# Birmingham Theological Seminary



## J.L. Allen (Jul 3, 2019)

I’ve been down in Alabama visiting family. I was hearing some stuff about Birmingham Theological Seminary. It was a good report. 

I was curious if anyone has any experience with them. Any OPC folks get ordained after attending there? What is their reputation compared to other places?


----------



## J.L. Allen (Jul 4, 2019)

Don’t be shy, folks. I don’t bite.


----------



## Jeri Tanner (Jul 4, 2019)

Ha, hope not! I know someone who could answer your question really well, Jonathan- a member of our church has been a student there and has had good things to say about it, although he’s preparing to move to attend RPTS (I think it is). Would you like me to put you in touch with him? If so PM me and I’ll send your info to him.


----------



## iainduguid (Jul 4, 2019)

I'll take a stab based on their website rather than personal knowledge. It seems a very worthwhile endeavor to bring Reformed theological education to disadvantaged communities in Alabama (and more widely, through online). They have a very multicultural faculty (mostly part time professors and full time pastors, it appears). Their classes are blocks in the early morning (6-8 am) and evening, to suit people with full time jobs. That's ideal for their target student, but not many prospective OPC pastors fit this description., nor are many of them in Alabama. So I'd be surprised if they have many OPC students, nor is it obvious why most OPC students would consider them, even though, as I say, their ministry is probably very useful to the wider kingdom. 

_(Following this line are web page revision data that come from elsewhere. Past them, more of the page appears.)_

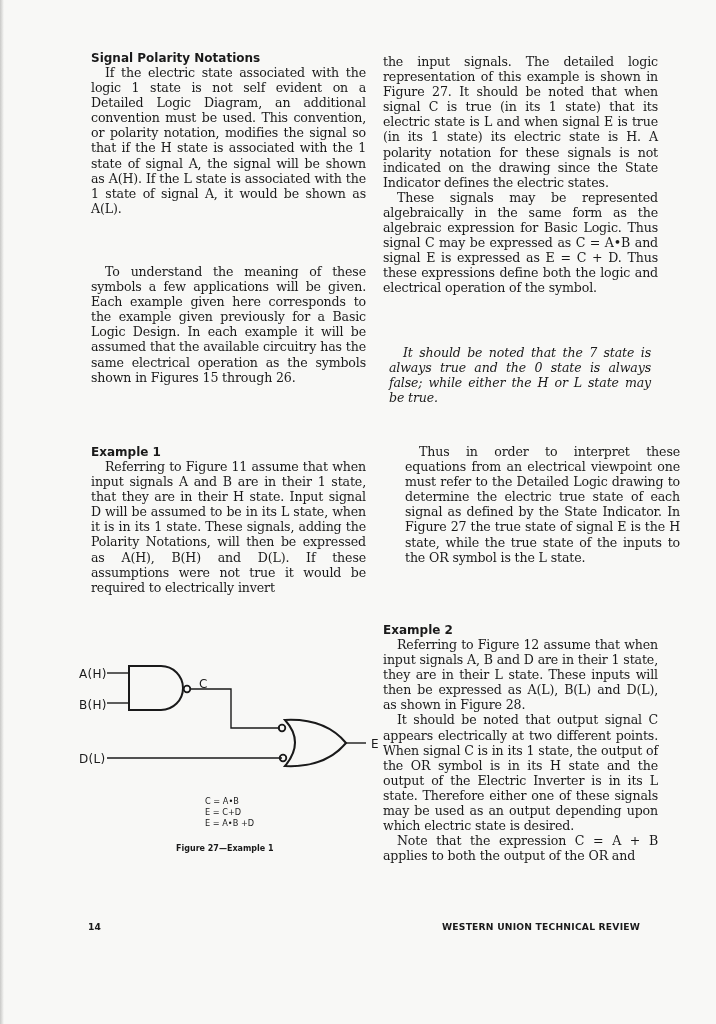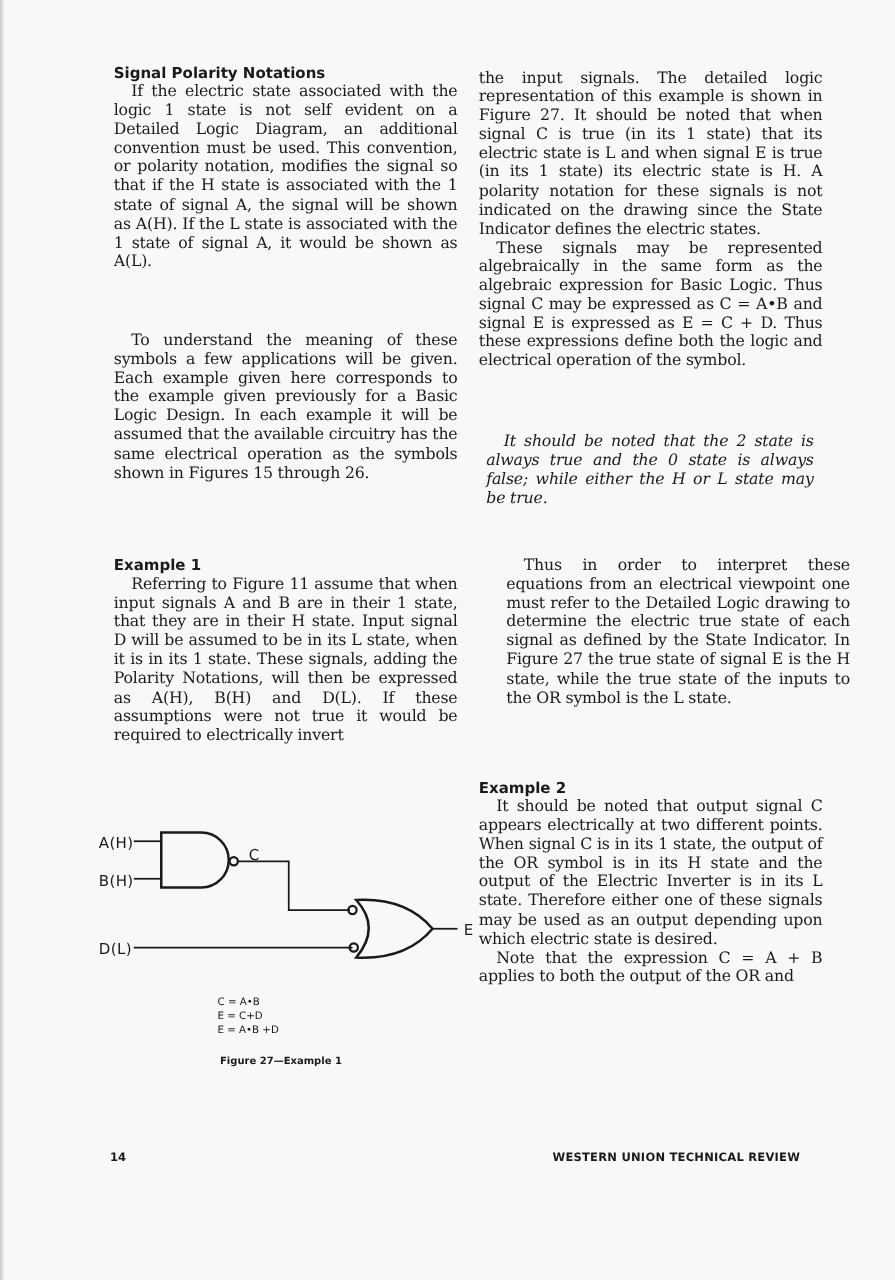"It should be noted that the" p { text: 2 -> 7 }
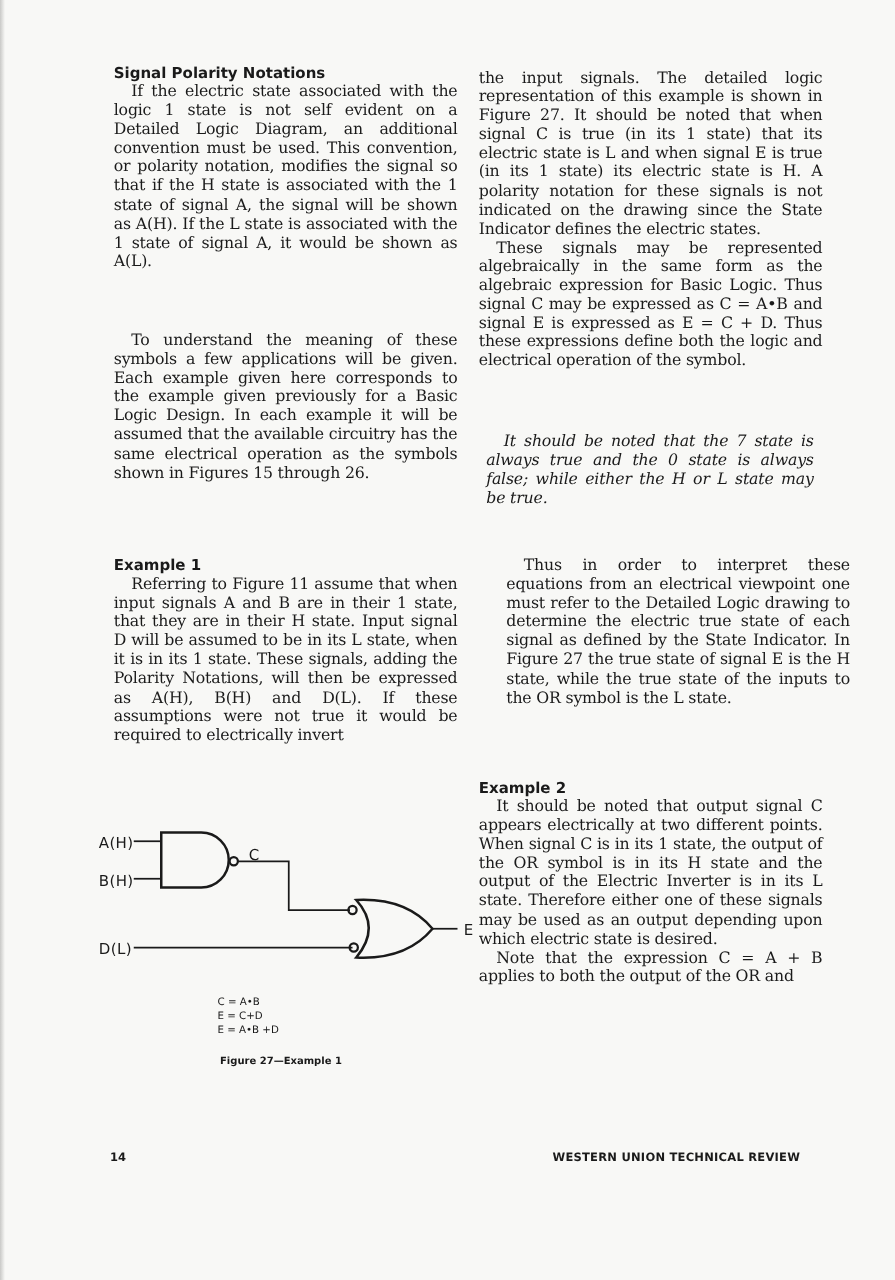"Referring to Figure 12 assume" p { html: none -> <p>Referring to Figure 12 assume that when input signals A, B and D are in their 1 state, they are in their L state. These inputs will then be expressed as A(L), B(L) and D(L), as shown in Figure 28.</p> }
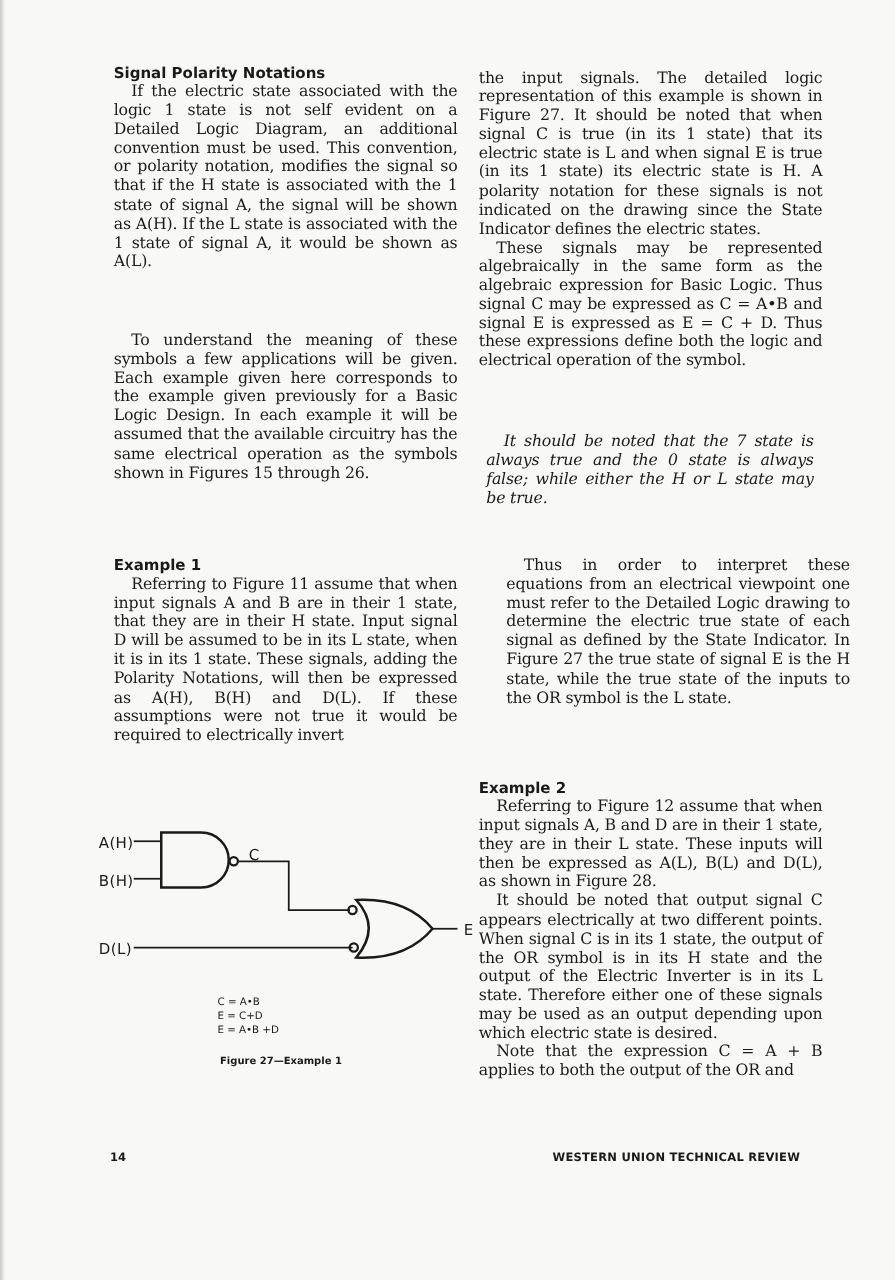"C = A•B" .eq { margin-left: none -> 31px }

Maybe someone with more personal knowledge can chip in?

Reactions: Like 2


----------



## fredtgreco (Jul 4, 2019)

I don't think there is a big OPC connection (but then there really is not much of an OPC connection in the South). But the President is Ike Reeder (Harry's son), who is a great guy and has been doing very good work to expand BTS.


----------



## Jake (Jul 5, 2019)

There is also a small, local PCA-centric seminary in Metro Atlanta: http://www.metroatlantaseminary.org


----------



## iainduguid (Jul 5, 2019)

Jake said:


> There is also a small, local PCA-centric seminary in Metro Atlanta: http://www.metroatlantaseminary.org


I find it astonishing that a PCA presbytery would sponsor a seminary that so obviously fails to meet the PCA's own standards for ordination. I mean, I understand the value of mentoring and practical experience (and spend a lot of time building it into the lives of the students who come to my church) but a mere 36 hours of classroom courses in an MDiv? One class each of "Greek and Hebrew skills" where students are trained to use Logos? 6 hours each of OT and NT? 4 of church history (1/4 of which is PCA history)? Unless a student came with a great undergrad in Biblical and Theological studies, they would never pass our presbytery exam, and we're hardly the most strenuous presbytery on the planet.


----------



## Edward (Jul 5, 2019)

iainduguid said:


> I find it astonishing that a PCA presbytery would sponsor a seminary



It isn't like Dallas, where there was a great need; there's an established RTS campus in Atlanta.


----------



## J.L. Allen (Jul 6, 2019)

Edward said:


> It isn't like Dallas, where there was a great need; there's an established RTS campus in Atlanta.


What is the Dallas reference? I’m out of the loop.


----------



## J.L. Allen (Jul 6, 2019)

Jake said:


> There is also a small, local PCA-centric seminary in Metro Atlanta: http://www.metroatlantaseminary.org





iainduguid said:


> I find it astonishing that a PCA presbytery would sponsor a seminary that so obviously fails to meet the PCA's own standards for ordination. I mean, I understand the value of mentoring and practical experience (and spend a lot of time building it into the lives of the students who come to my church) but a mere 36 hours of classroom courses in an MDiv? One class each of "Greek and Hebrew skills" where students are trained to use Logos? 6 hours each of OT and NT? 4 of church history (1/4 of which is PCA history)? Unless a student came with a great undergrad in Biblical and Theological studies, they would never pass our presbytery exam, and we're hardly the most strenuous presbytery on the planet.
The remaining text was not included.